Aucune hésitation dans le traitement de l'état de mal épileptique

Contexte

Avec une prévalence de 5 à 10/1 000, l'épilepsie est l'une des maladies neurologiques chroniques les plus courantes. Habituellement, une crise d'épilepsie est spontanément résolutive. Dans certains cas, cependant, une attaque dure plus de cinq minutes. Un tel état de mal épileptique est potentiellement mortel et doit être traité immédiatement.

Le traitement médicamenteux de l'état de mal épileptique est clairement documenté dans les lignes directrices [1, 2]. Benzodiazépines (lorazépam, midazolam ou diazépam) i.v. ou administré par voie rectale.

Fixation d'objectifs

La mise en œuvre de ces recommandations a été examinée dans une étude publiée dans la revue "Annals of Neurology" [3]. L'équipe autour du premier auteur Priv.-Doz. Dr. Christoph Kellinghaus, chef de la section de neurologie générale et d'épileptologie / centre d'épilepsie Münster-Osnabrück à la clinique d'Osnabrück, a examiné le traitement médicamenteux de l'état de mal épileptique (SE) et le laps de temps entre le début de l'attaque et la fin de l'attaque en patients en Allemagne, en Autriche et en Suisse.

méthodologie

La collecte prospective des données dans le registre dit "SENSE" s'est déroulée sur une période de quatre ans et demi. SENSE est l'acronyme de Sustained Effort Network pour le traitement de l'état de mal épileptique. Les patients inclus dans l'étude ont été regroupés en SE convulsive généralisée (GCSE) et non GCSE en fonction de leur type de crise. Le critère d'évaluation principal a été défini comme la durée jusqu'à ce que le SE soit interrompu avec succès (une heure pour le GSCE et 12 heures pour le non-GCSE).

Résultats

L'étude a inclus les données d'un total de 1 049 patients. L'âge moyen était d'environ 70 ans et 43% des participants avaient un GCSE.

Le temps moyen entre le début de la SE et le traitement d'urgence était de 30 minutes pour un GCSE et de 150 minutes pour un non-GCSE. Le diagnostic d'un non-GCSE est souvent fait de manière significativement retardée, de sorte que la thérapie est initiée en conséquence plus tard.

Chez 86% des patients atteints de GCSE, le premier i.v. médicament appliqué une benzodiazépine, dans le groupe non GCSE, cette valeur était de 73%. Dans les deux groupes, la dose initiale était inférieure à celle recommandée et le SE s'est arrêté chez 16% des patients dans les 30 minutes et chez 51% dans les 12 heures. Dans le groupe GCSE, l'arrêt des crises n'a pas réussi en une heure chez 70% des patients et dans le groupe non GCSE chez 58%, sur la base d'une fenêtre temporelle de 12 heures.

Conclusion

Dans l'étude, les recommandations des lignes directrices concernant les mesures médicamenteuses initiales dans SE n'ont pas été suivies dans la majorité des cas. Le temps nécessaire pour mettre fin à la crise dépendait de l'utilisation ou non de benzodiazépines. «Au moment où le médecin urgentiste arrive, la crise d'épilepsie classique est généralement terminée, alors aucune autre intervention médicamenteuse n'est nécessaire - au contraire, l'utilisation de benzodiazépines peut entraîner des problèmes qui ne se seraient pas produits sans traitement, tels que la suppression de la respiration. l'intubation et la ventilation obligatoires ultérieures », explique le Dr. Kellinghaus [4].

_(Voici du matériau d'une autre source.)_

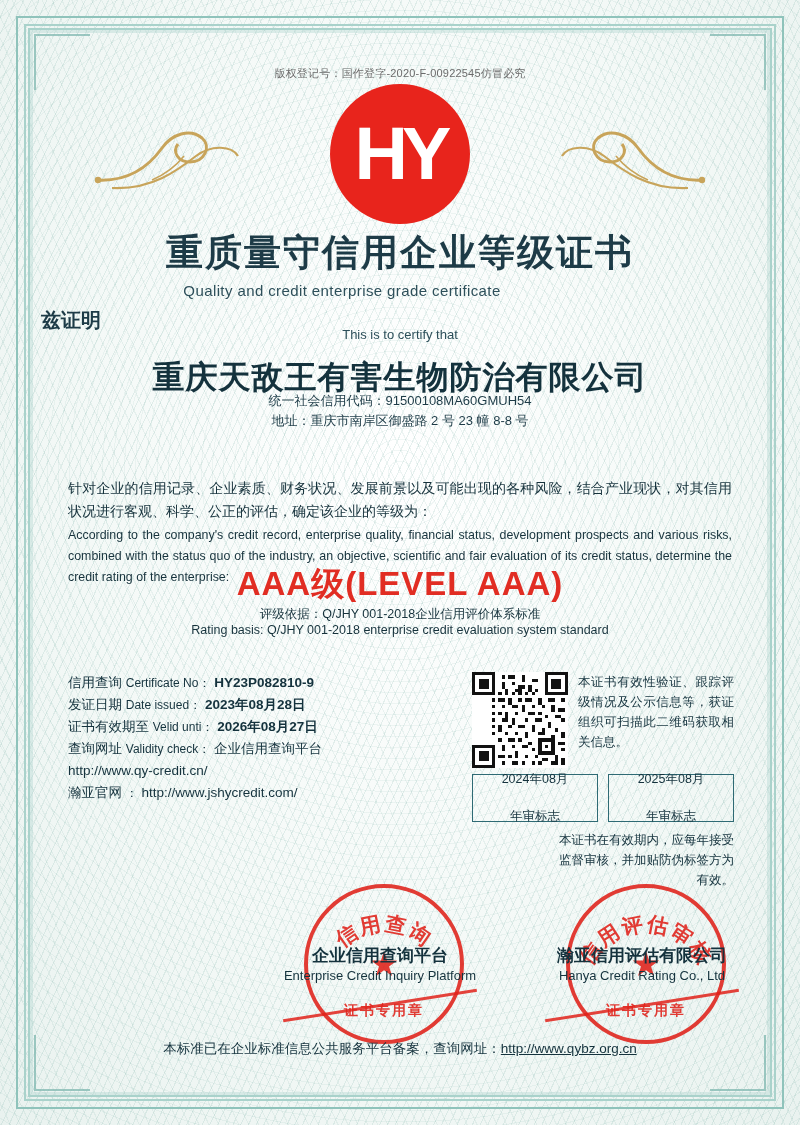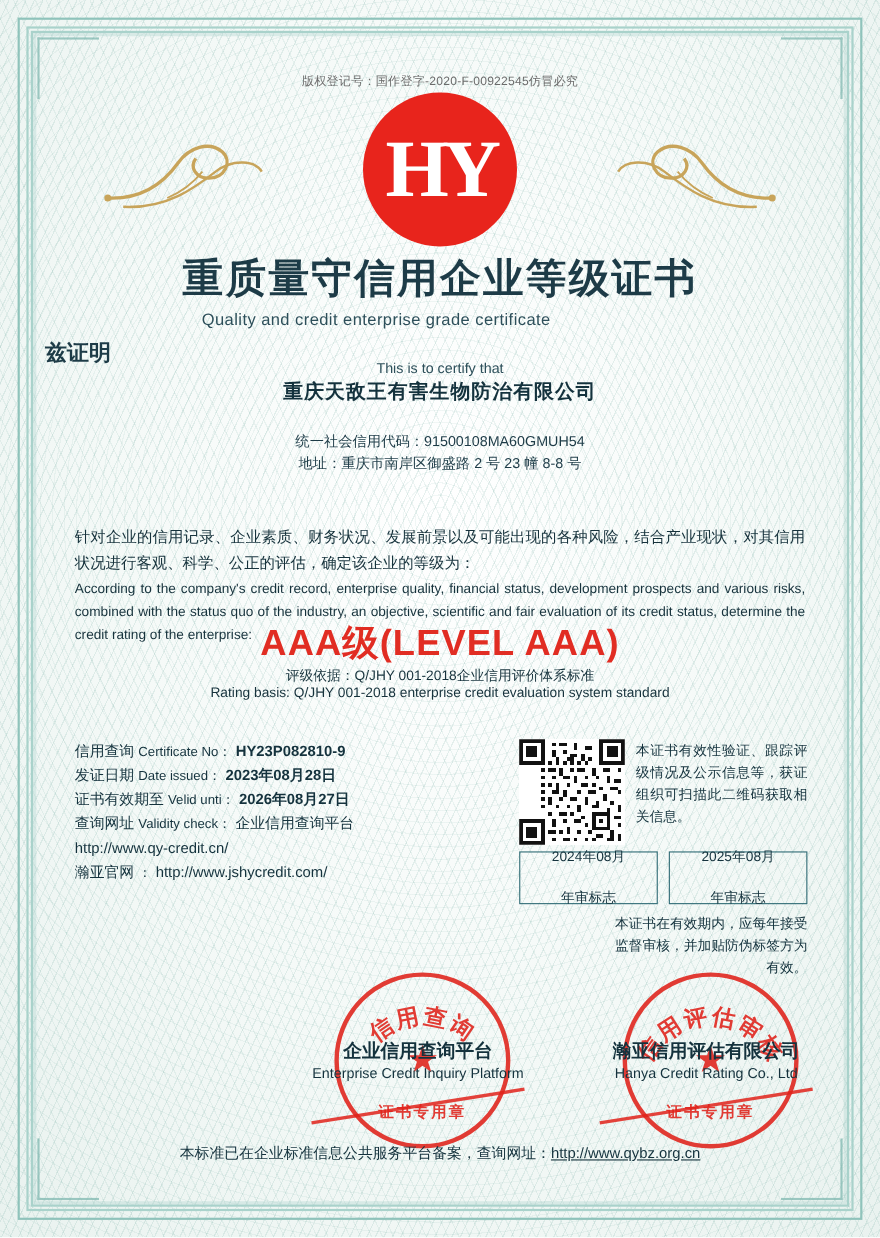--- a/index.html
+++ b/index.html
@@ -62,7 +62,7 @@
   }
   .logo .mark{
     font-size:74px;font-weight:bold;color:#ffffff;line-height:1;
-    letter-spacing:-6px;font-family:Liberation Serif, serif;
+    letter-spacing:-6px;font-family:Liberation Sans, sans-serif;
   }
 
   .title-cn{

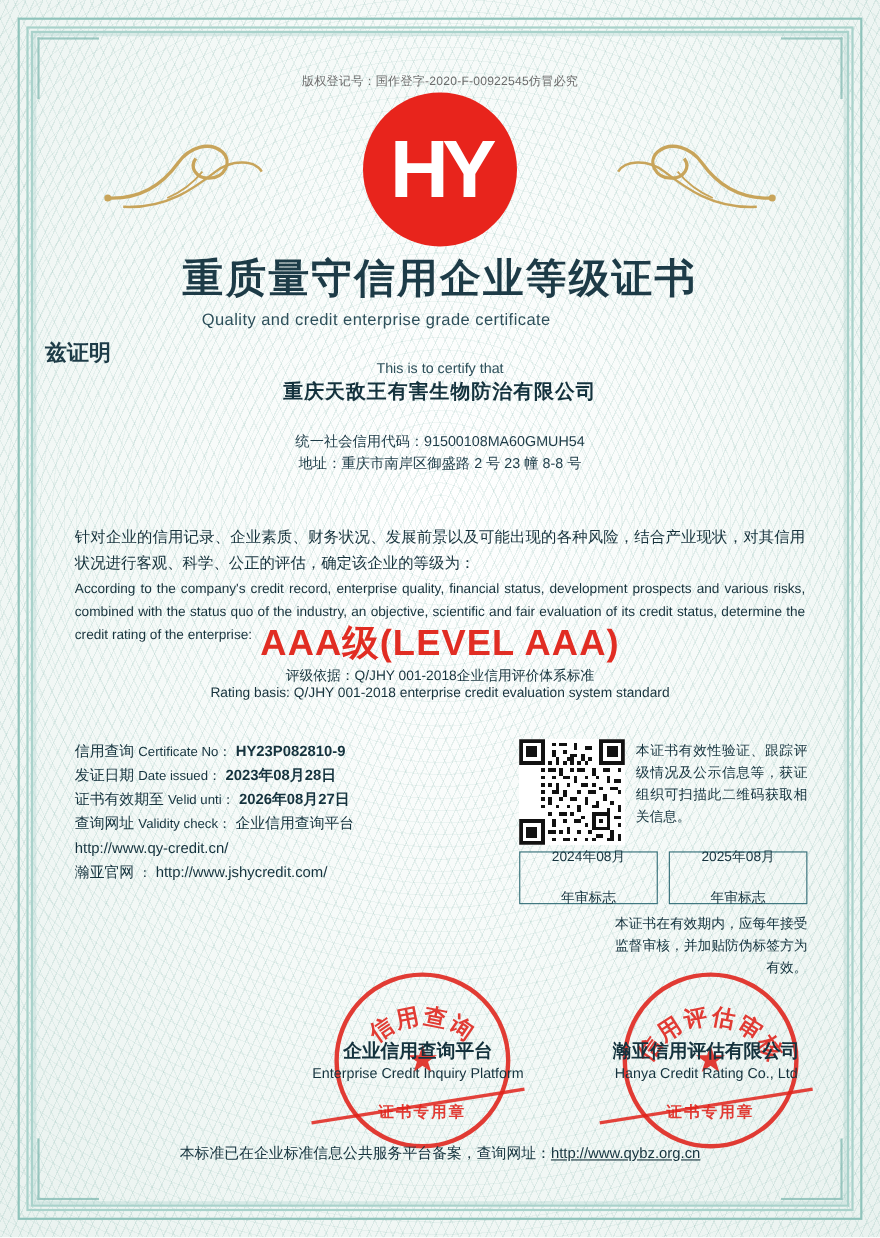--- a/index.html
+++ b/index.html
@@ -82,8 +82,8 @@
     font-size:13px;color:#2d4f5a;
   }
   .company{
-    position:absolute;top:344px;left:0;width:800px;text-align:center;
-    font-size:18px;font-weight:bold;color:#14323d;letter-spacing:1px;
+    position:absolute;top:356px;left:0;width:800px;text-align:center;
+    font-size:32px;font-weight:bold;color:#14323d;letter-spacing:1px;
   }
   .code{
     position:absolute;top:392px;left:0;width:800px;text-align:center;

L'étude n'a pas fourni d'informations sur les raisons pour lesquelles le traitement initial n'a pas suivi les lignes directrices. "Les résultats de l'étude reflètent peut-être la crainte des praticiens débutants qu'une dose trop élevée de benzodiazépines puisse entraîner une insuffisance respiratoire chez les patients souffrant de mal épileptique", soupçonne le Dr. Kellinghaus. Dans l'étude, cependant, il était possible de mettre fin à l'EE chez la plupart des patients de la clinique, et les patients avec des doses élevées de benzodiazépine dont l'EE était interrompu dans la première ou les 12 premières heures n'avaient pas un risque accru de devoir être ventilé. "La crainte d'une insuffisance respiratoire ne doit donc pas conduire à une sous-thérapie", conclut l'expert.